(Recorded data)
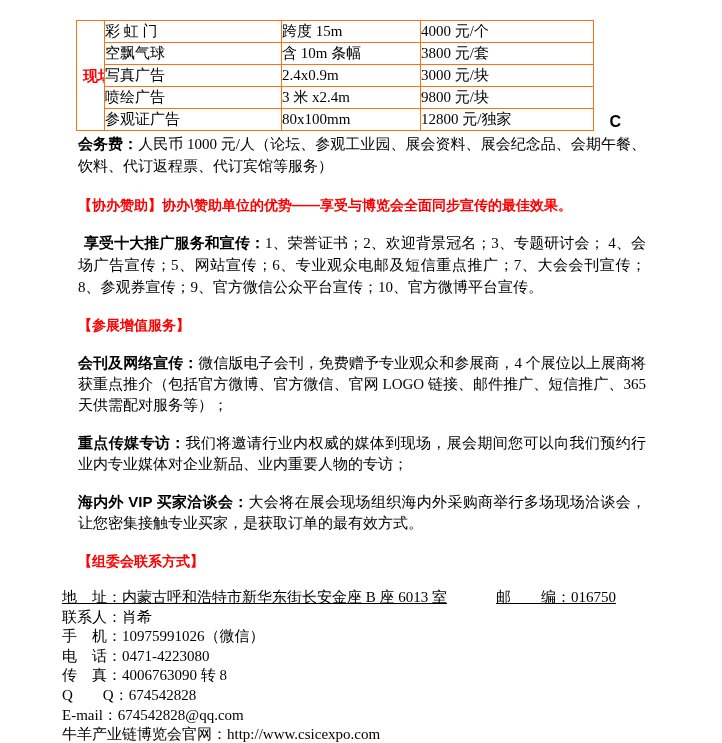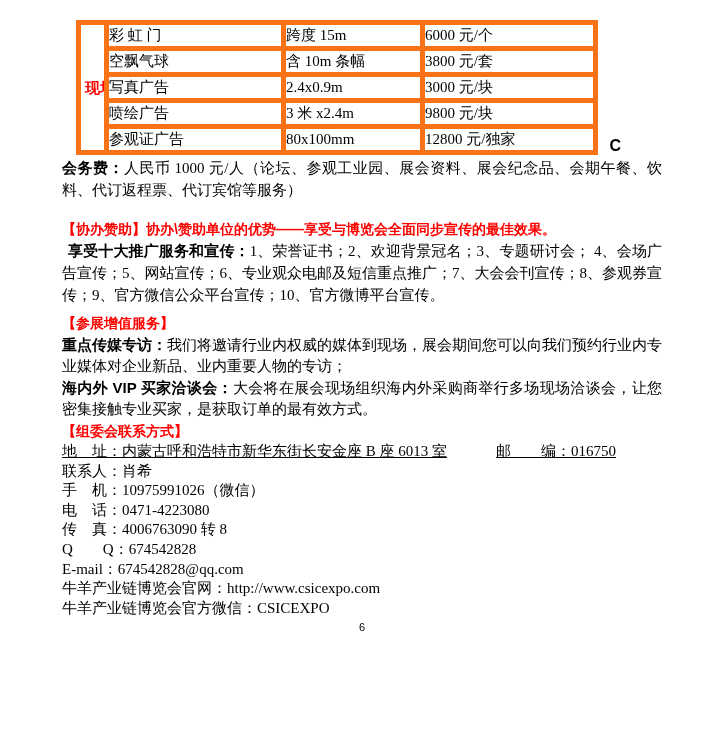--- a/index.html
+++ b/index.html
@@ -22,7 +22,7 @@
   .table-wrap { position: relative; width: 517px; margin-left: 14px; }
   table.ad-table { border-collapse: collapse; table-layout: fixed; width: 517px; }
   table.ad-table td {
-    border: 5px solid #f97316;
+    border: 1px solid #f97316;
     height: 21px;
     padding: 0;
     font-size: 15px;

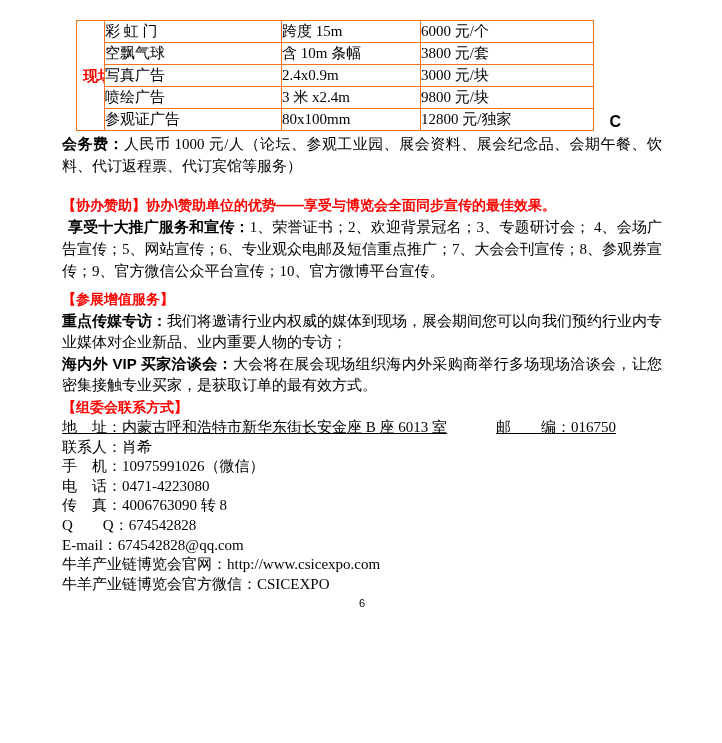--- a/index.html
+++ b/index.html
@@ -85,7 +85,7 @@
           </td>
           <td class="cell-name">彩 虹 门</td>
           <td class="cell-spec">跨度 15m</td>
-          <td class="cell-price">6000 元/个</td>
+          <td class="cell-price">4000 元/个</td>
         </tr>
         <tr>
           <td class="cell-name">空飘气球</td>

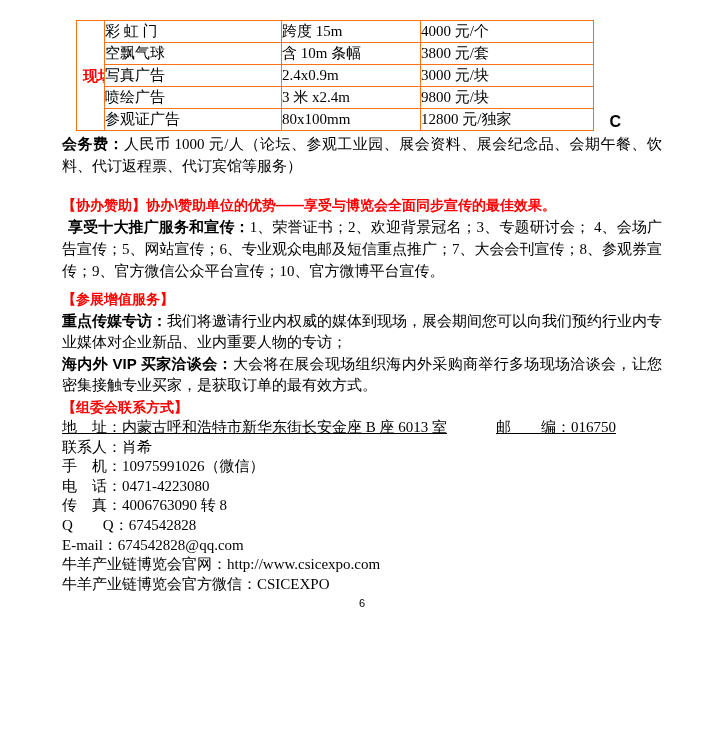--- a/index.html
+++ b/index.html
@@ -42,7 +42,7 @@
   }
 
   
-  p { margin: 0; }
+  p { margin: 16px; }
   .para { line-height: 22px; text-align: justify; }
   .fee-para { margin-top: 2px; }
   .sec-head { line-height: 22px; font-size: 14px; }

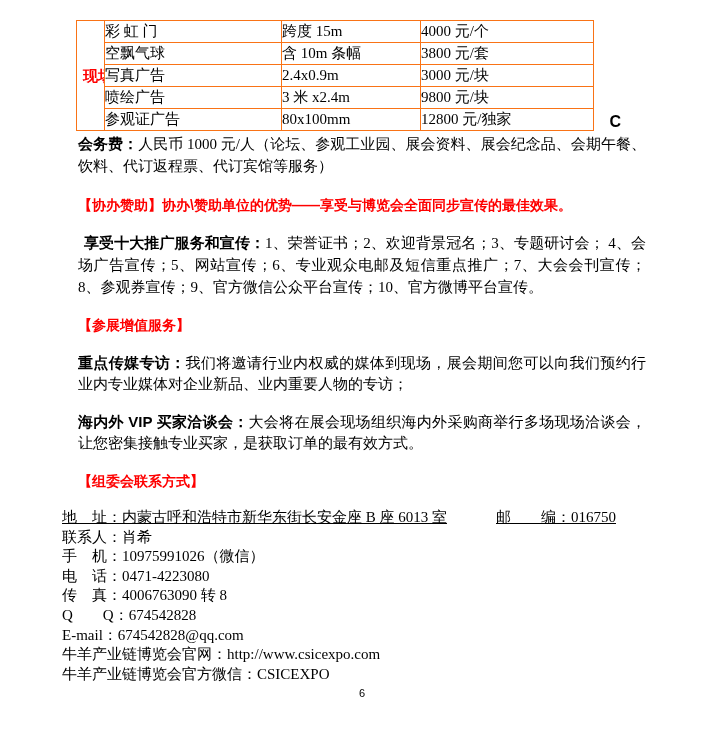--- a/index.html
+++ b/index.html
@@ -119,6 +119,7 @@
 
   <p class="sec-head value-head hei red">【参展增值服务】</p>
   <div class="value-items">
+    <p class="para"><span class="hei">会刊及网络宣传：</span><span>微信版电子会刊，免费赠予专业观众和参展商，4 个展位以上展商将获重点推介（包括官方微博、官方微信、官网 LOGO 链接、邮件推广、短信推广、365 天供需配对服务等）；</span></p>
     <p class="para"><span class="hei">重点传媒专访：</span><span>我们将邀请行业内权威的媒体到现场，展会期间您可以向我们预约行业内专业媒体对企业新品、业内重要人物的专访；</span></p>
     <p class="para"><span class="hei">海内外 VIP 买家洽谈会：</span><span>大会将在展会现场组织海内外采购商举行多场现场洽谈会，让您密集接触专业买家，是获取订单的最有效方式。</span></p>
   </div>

PROBLEM DETAILS: Each record above is to be restated exactly, with its pictures removed from the copy.

RESULT OF THIS EXERCISE:
--- a/index.html
+++ b/index.html
@@ -22,7 +22,7 @@
   .table-wrap { position: relative; width: 517px; margin-left: 14px; }
   table.ad-table { border-collapse: collapse; table-layout: fixed; width: 517px; }
   table.ad-table td {
-    border: 5px solid #f97316;
+    border: 1px solid #f97316;
     height: 21px;
     padding: 0;
     font-size: 15px;

--- a/index.html
+++ b/index.html
@@ -85,7 +85,7 @@
           </td>
           <td class="cell-name">彩 虹 门</td>
           <td class="cell-spec">跨度 15m</td>
-          <td class="cell-price">6000 元/个</td>
+          <td class="cell-price">4000 元/个</td>
         </tr>
         <tr>
           <td class="cell-name">空飘气球</td>

--- a/index.html
+++ b/index.html
@@ -42,7 +42,7 @@
   }
 
   
-  p { margin: 0; }
+  p { margin: 16px; }
   .para { line-height: 22px; text-align: justify; }
   .fee-para { margin-top: 2px; }
   .sec-head { line-height: 22px; font-size: 14px; }

--- a/index.html
+++ b/index.html
@@ -119,6 +119,7 @@
 
   <p class="sec-head value-head hei red">【参展增值服务】</p>
   <div class="value-items">
+    <p class="para"><span class="hei">会刊及网络宣传：</span><span>微信版电子会刊，免费赠予专业观众和参展商，4 个展位以上展商将获重点推介（包括官方微博、官方微信、官网 LOGO 链接、邮件推广、短信推广、365 天供需配对服务等）；</span></p>
     <p class="para"><span class="hei">重点传媒专访：</span><span>我们将邀请行业内权威的媒体到现场，展会期间您可以向我们预约行业内专业媒体对企业新品、业内重要人物的专访；</span></p>
     <p class="para"><span class="hei">海内外 VIP 买家洽谈会：</span><span>大会将在展会现场组织海内外采购商举行多场现场洽谈会，让您密集接触专业买家，是获取订单的最有效方式。</span></p>
   </div>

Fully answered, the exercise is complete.